# Before and after images
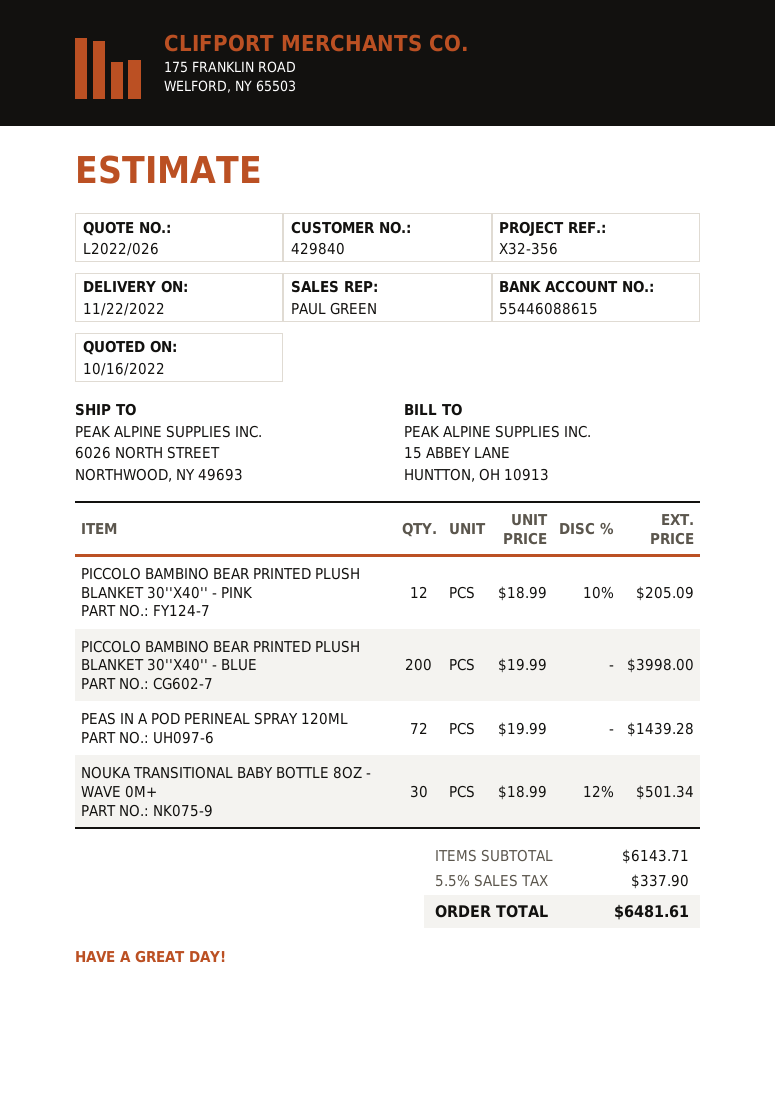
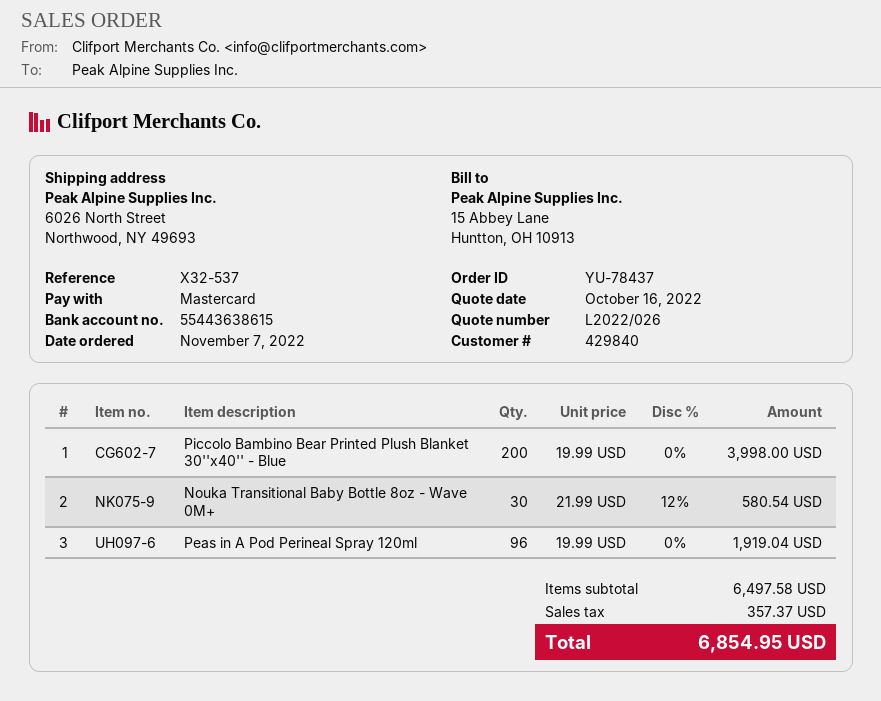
reference: X32-356 -> X32-537
bank account: 55446088615 -> 55443638615
PICCOLO BAMBINO BEAR PRINTED PLUSH BLANKET 30''X40'' - PINK: 12 x 18.99 - 10% = 205.09 -> none
PEAS IN A POD PERINEAL SPRAY 120ML: 72 x 19.99 = 1439.28 -> 96 x 19.99 = 1919.04
NOUKA TRANSITIONAL BABY BOTTLE 8OZ - WAVE 0M+: 30 x 18.99 - 12% = 501.34 -> 30 x 21.99 - 12% = 580.54
subtotal: 6143.71 -> 6497.58
tax: 337.90 -> 357.37
total: 6481.61 -> 6854.95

# Aim of the exercise
With the images removed, give back every entry exactly as shown.

# The completed task
reference: X32-356 -> X32-537
bank account: 55446088615 -> 55443638615
PICCOLO BAMBINO BEAR PRINTED PLUSH BLANKET 30''X40'' - PINK: 12 x 18.99 - 10% = 205.09 -> none
PEAS IN A POD PERINEAL SPRAY 120ML: 72 x 19.99 = 1439.28 -> 96 x 19.99 = 1919.04
NOUKA TRANSITIONAL BABY BOTTLE 8OZ - WAVE 0M+: 30 x 18.99 - 12% = 501.34 -> 30 x 21.99 - 12% = 580.54
subtotal: 6143.71 -> 6497.58
tax: 337.90 -> 357.37
total: 6481.61 -> 6854.95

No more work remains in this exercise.